Problem requirements
Here are records with pictures in them. Copy all of them exactly and leave the pictures out.

-------------------------

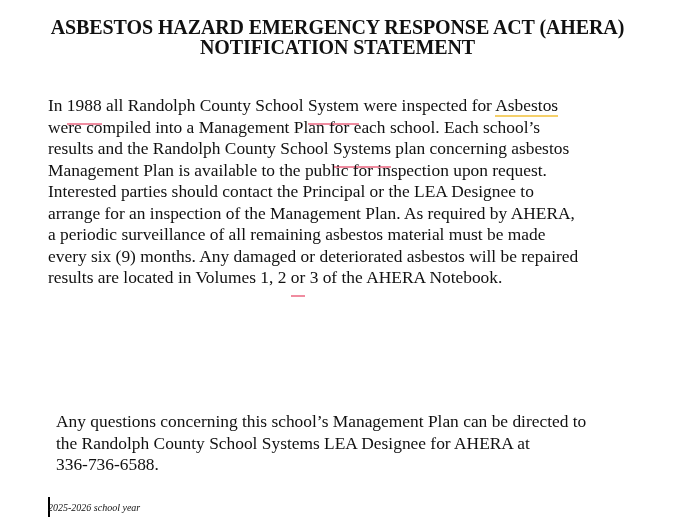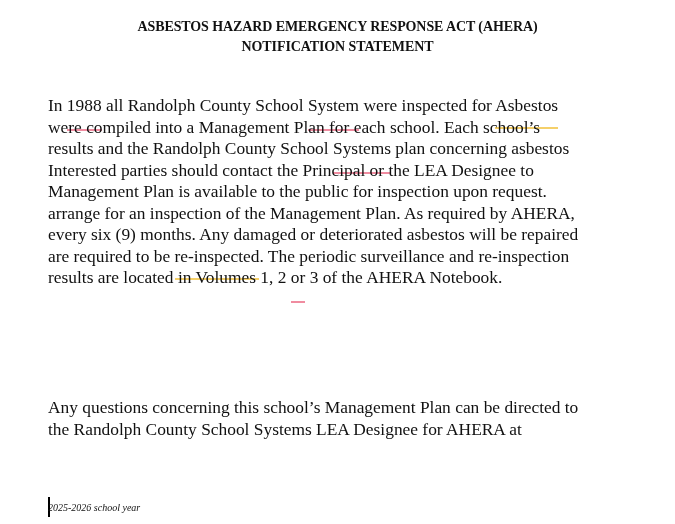--- a/index.html
+++ b/index.html
@@ -14,49 +14,49 @@
       overflow: hidden;
       font-family: "Liberation Serif", "DejaVu Serif", serif;
       color: #111111;
     }
     .title {
       position: absolute;
       left: 0;
       width: 675px;
       text-align: center;
       font-weight: bold;
-      font-size: 14px;
+      font-size: 20px;
       line-height: 22px;
       letter-spacing: -0.1px;
     }
     .title.l1 { top: 16px; }
     .title.l2 { top: 36px; }
     .para {
       position: absolute;
       left: 48px;
       width: 590px;
       font-size: 17.4px;
       line-height: 21.5px;
     }
     .line {
       display: block;
       white-space: nowrap;
       height: 21.5px;
     }
     .p1 { top: 95px; }
-    .p2 { top: 397px; }
+    .p2 { top: 411px; margin-left: 8px; }
     .sq-red {
       text-decoration: none;
       border-bottom: 2px solid #f08ca0;
-      padding-bottom: 14px;
+      padding-bottom: 8px;
     }
     .sq-yellow {
       text-decoration: none;
       border-bottom: 2px solid #f5d06a;
-      padding-bottom: 12px;
+      padding-bottom: 0px;
     }
     .footer {
       position: absolute;
       left: 48px;
       top: 502px;
       font-size: 10px;
       line-height: 12px;
       white-space: nowrap;
       font-style: italic;
     }
@@ -81,40 +81,41 @@
     <span class="line">
       <span>In </span><span class="sq-red">1988</span><span> all Randolph County School </span><span class="sq-red">System</span><span> were inspected for </span><span class="sq-yellow">Asbestos</span>
     </span>
     <span class="line">
       <span>were compiled into a Management Plan for each school. Each school’s</span>
     </span>
     <span class="line">
       <span>results and the Randolph County School </span><span class="sq-red">Systems</span><span> plan concerning asbestos</span>
     </span>
     <span class="line">
-      <span>Interested parties should contact the Principal or the LEA Designee to</span>
+      <span>Management Plan is available to the public for inspection upon request.</span>
     </span>
     <span class="line">
-      <span>Management Plan is available to the public for inspection upon request.</span>
+      <span>Interested parties should contact the Principal or the LEA Designee to</span>
     </span>
     <span class="line">
       <span>arrange for an inspection of the Management Plan. As required by AHERA,</span>
     </span>
     <span class="line">
-      <span>every six (9) months. Any damaged or deteriorated asbestos will be repaired</span>
+      <span>a periodic surveillance of all remaining asbestos material must be made</span>
     </span>
     <span class="line">
-      <span>are required to be </span><span class="sq-yellow">re-inspected</span><span>. The periodic surveillance and re-inspection</span>
+      <span>every six (9) months. Any damaged or deteriorated asbestos will be repaired</span>
     </span>
     <span class="line">
       <span>results are located in Volumes 1, 2 </span><span class="sq-red">or</span><span> 3 of the AHERA Notebook.</span>
     </span>
   </div>
 
   <div class="para p2">
     <span class="line">Any questions concerning this school’s Management Plan can be directed to</span>
     <span class="line">the Randolph County School Systems LEA Designee for AHERA at</span>
+    <span class="line">336-736-6588.</span>
   </div>
 
   <div class="cursor"></div>
   <div class="footer">2025-2026 school year</div>
 
 </div>
 
 </body></html>

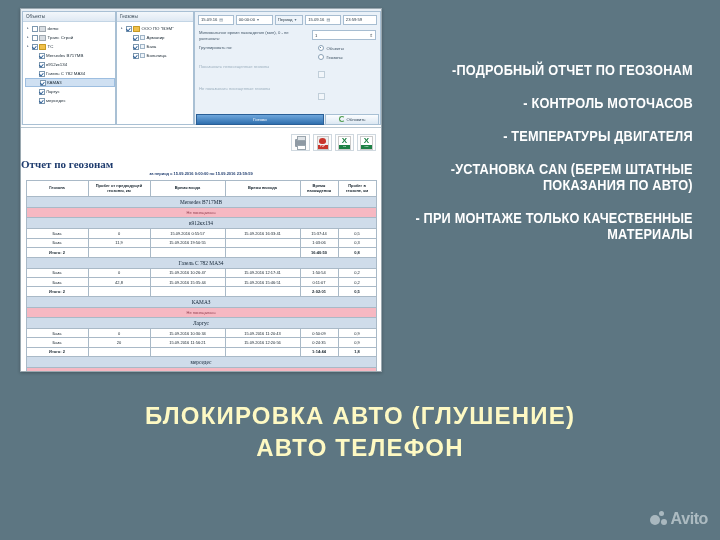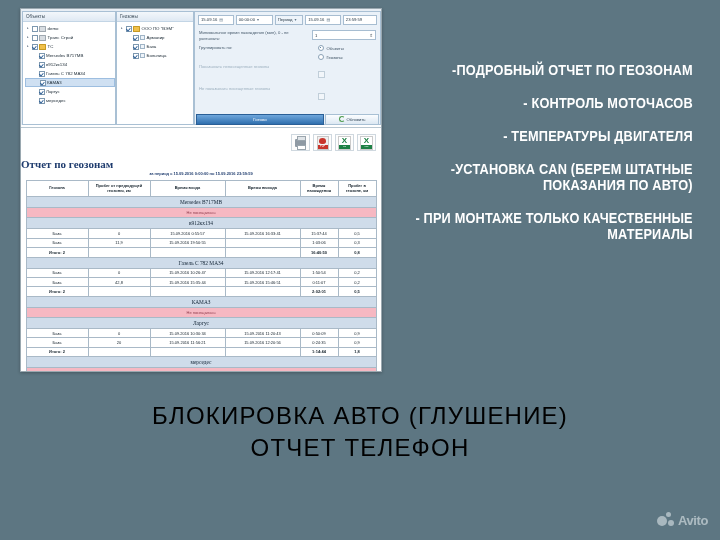--- a/index.html
+++ b/index.html
@@ -115,33 +115,33 @@
   .bullets{position:absolute;left:392px;top:62px;width:320px;text-align:right;}
   .bullet{
     color:#ffffff;font-weight:bold;font-size:14.5px;line-height:16px;
     letter-spacing:0.2px;margin-bottom:17px;
     font-family:"Liberation Sans", sans-serif;
     transform:scaleX(0.88);transform-origin:center;
   }
   
   .tagline{
     position:absolute;left:0;top:400px;width:720px;text-align:center;
-    color:#000000;font-size:24px;line-height:32px;font-weight:400;
+    color:#fef9c3;font-size:24px;line-height:32px;font-weight:700;
     letter-spacing:1.2px;font-family:"Liberation Sans", sans-serif;
   }
   
   .avito{
     position:absolute;right:12px;bottom:12px;display:flex;align-items:center;gap:4px;opacity:.55;
   }
   .avito .mark{position:relative;width:17px;height:16px;}
   .avito .mark i{position:absolute;border-radius:50%;display:block;}
   .avito .mark .b1{left:0;top:4px;width:10px;height:10px;background:#e8eff2;}
   .avito .mark .b2{left:9px;top:0;width:5px;height:5px;background:#e8eff2;}
   .avito .mark .b3{left:11px;top:8px;width:6px;height:6px;background:#e8eff2;}
-  .avito .wtxt{color:#eef4f6;font-size:13px;font-weight:bold;letter-spacing:-0.4px;}
+  .avito .wtxt{color:#eef4f6;font-size:16px;font-weight:bold;letter-spacing:-0.4px;}
 </style>
 </head>
 <body>
 
 <div class="shot">
 
   <div class="app-top">
 
     <div class="panel" id="panel-objects">
       <div class="panel-hdr">Объекты</div>
@@ -446,21 +446,21 @@
 <div class="bullets" id="bullets">
     <div class="bullet">-ПОДРОБНЫЙ ОТЧЕТ ПО ГЕОЗОНАМ</div>
     <div class="bullet">- КОНТРОЛЬ МОТОЧАСОВ</div>
     <div class="bullet">- ТЕМПЕРАТУРЫ ДВИГАТЕЛЯ</div>
     <div class="bullet">-УСТАНОВКА CAN (БЕРЕМ ШТАТНЫЕ ПОКАЗАНИЯ ПО АВТО)</div>
     <div class="bullet">- ПРИ МОНТАЖЕ ТОЛЬКО КАЧЕСТВЕННЫЕ МАТЕРИАЛЫ</div>
   </div>
 
 <div class="tagline">
   <div>БЛОКИРОВКА АВТО (ГЛУШЕНИЕ)</div>
-  <div>ОТЧЕТ ТЕЛЕФОН</div>
+  <div>АВТО ТЕЛЕФОН</div>
 </div>
 
 <div class="avito">
   <span class="mark">
       <i class="b1"></i>
       <i class="b2"></i>
       <i class="b3"></i>
     </span>
   <span class="wtxt">Avito</span>
 </div>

-------------------------

Worked solution
--- a/index.html
+++ b/index.html
@@ -14,49 +14,49 @@
       overflow: hidden;
       font-family: "Liberation Serif", "DejaVu Serif", serif;
       color: #111111;
     }
     .title {
       position: absolute;
       left: 0;
       width: 675px;
       text-align: center;
       font-weight: bold;
-      font-size: 14px;
+      font-size: 20px;
       line-height: 22px;
       letter-spacing: -0.1px;
     }
     .title.l1 { top: 16px; }
     .title.l2 { top: 36px; }
     .para {
       position: absolute;
       left: 48px;
       width: 590px;
       font-size: 17.4px;
       line-height: 21.5px;
     }
     .line {
       display: block;
       white-space: nowrap;
       height: 21.5px;
     }
     .p1 { top: 95px; }
-    .p2 { top: 397px; }
+    .p2 { top: 411px; margin-left: 8px; }
     .sq-red {
       text-decoration: none;
       border-bottom: 2px solid #f08ca0;
-      padding-bottom: 14px;
+      padding-bottom: 8px;
     }
     .sq-yellow {
       text-decoration: none;
       border-bottom: 2px solid #f5d06a;
-      padding-bottom: 12px;
+      padding-bottom: 0px;
     }
     .footer {
       position: absolute;
       left: 48px;
       top: 502px;
       font-size: 10px;
       line-height: 12px;
       white-space: nowrap;
       font-style: italic;
     }
@@ -81,40 +81,41 @@
     <span class="line">
       <span>In </span><span class="sq-red">1988</span><span> all Randolph County School </span><span class="sq-red">System</span><span> were inspected for </span><span class="sq-yellow">Asbestos</span>
     </span>
     <span class="line">
       <span>were compiled into a Management Plan for each school. Each school’s</span>
     </span>
     <span class="line">
       <span>results and the Randolph County School </span><span class="sq-red">Systems</span><span> plan concerning asbestos</span>
     </span>
     <span class="line">
-      <span>Interested parties should contact the Principal or the LEA Designee to</span>
+      <span>Management Plan is available to the public for inspection upon request.</span>
     </span>
     <span class="line">
-      <span>Management Plan is available to the public for inspection upon request.</span>
+      <span>Interested parties should contact the Principal or the LEA Designee to</span>
     </span>
     <span class="line">
       <span>arrange for an inspection of the Management Plan. As required by AHERA,</span>
     </span>
     <span class="line">
-      <span>every six (9) months. Any damaged or deteriorated asbestos will be repaired</span>
+      <span>a periodic surveillance of all remaining asbestos material must be made</span>
     </span>
     <span class="line">
-      <span>are required to be </span><span class="sq-yellow">re-inspected</span><span>. The periodic surveillance and re-inspection</span>
+      <span>every six (9) months. Any damaged or deteriorated asbestos will be repaired</span>
     </span>
     <span class="line">
       <span>results are located in Volumes 1, 2 </span><span class="sq-red">or</span><span> 3 of the AHERA Notebook.</span>
     </span>
   </div>
 
   <div class="para p2">
     <span class="line">Any questions concerning this school’s Management Plan can be directed to</span>
     <span class="line">the Randolph County School Systems LEA Designee for AHERA at</span>
+    <span class="line">336-736-6588.</span>
   </div>
 
   <div class="cursor"></div>
   <div class="footer">2025-2026 school year</div>
 
 </div>
 
 </body></html>

--- a/index.html
+++ b/index.html
@@ -115,33 +115,33 @@
   .bullets{position:absolute;left:392px;top:62px;width:320px;text-align:right;}
   .bullet{
     color:#ffffff;font-weight:bold;font-size:14.5px;line-height:16px;
     letter-spacing:0.2px;margin-bottom:17px;
     font-family:"Liberation Sans", sans-serif;
     transform:scaleX(0.88);transform-origin:center;
   }
   
   .tagline{
     position:absolute;left:0;top:400px;width:720px;text-align:center;
-    color:#000000;font-size:24px;line-height:32px;font-weight:400;
+    color:#fef9c3;font-size:24px;line-height:32px;font-weight:700;
     letter-spacing:1.2px;font-family:"Liberation Sans", sans-serif;
   }
   
   .avito{
     position:absolute;right:12px;bottom:12px;display:flex;align-items:center;gap:4px;opacity:.55;
   }
   .avito .mark{position:relative;width:17px;height:16px;}
   .avito .mark i{position:absolute;border-radius:50%;display:block;}
   .avito .mark .b1{left:0;top:4px;width:10px;height:10px;background:#e8eff2;}
   .avito .mark .b2{left:9px;top:0;width:5px;height:5px;background:#e8eff2;}
   .avito .mark .b3{left:11px;top:8px;width:6px;height:6px;background:#e8eff2;}
-  .avito .wtxt{color:#eef4f6;font-size:13px;font-weight:bold;letter-spacing:-0.4px;}
+  .avito .wtxt{color:#eef4f6;font-size:16px;font-weight:bold;letter-spacing:-0.4px;}
 </style>
 </head>
 <body>
 
 <div class="shot">
 
   <div class="app-top">
 
     <div class="panel" id="panel-objects">
       <div class="panel-hdr">Объекты</div>
@@ -446,21 +446,21 @@
 <div class="bullets" id="bullets">
     <div class="bullet">-ПОДРОБНЫЙ ОТЧЕТ ПО ГЕОЗОНАМ</div>
     <div class="bullet">- КОНТРОЛЬ МОТОЧАСОВ</div>
     <div class="bullet">- ТЕМПЕРАТУРЫ ДВИГАТЕЛЯ</div>
     <div class="bullet">-УСТАНОВКА CAN (БЕРЕМ ШТАТНЫЕ ПОКАЗАНИЯ ПО АВТО)</div>
     <div class="bullet">- ПРИ МОНТАЖЕ ТОЛЬКО КАЧЕСТВЕННЫЕ МАТЕРИАЛЫ</div>
   </div>
 
 <div class="tagline">
   <div>БЛОКИРОВКА АВТО (ГЛУШЕНИЕ)</div>
-  <div>ОТЧЕТ ТЕЛЕФОН</div>
+  <div>АВТО ТЕЛЕФОН</div>
 </div>
 
 <div class="avito">
   <span class="mark">
       <i class="b1"></i>
       <i class="b2"></i>
       <i class="b3"></i>
     </span>
   <span class="wtxt">Avito</span>
 </div>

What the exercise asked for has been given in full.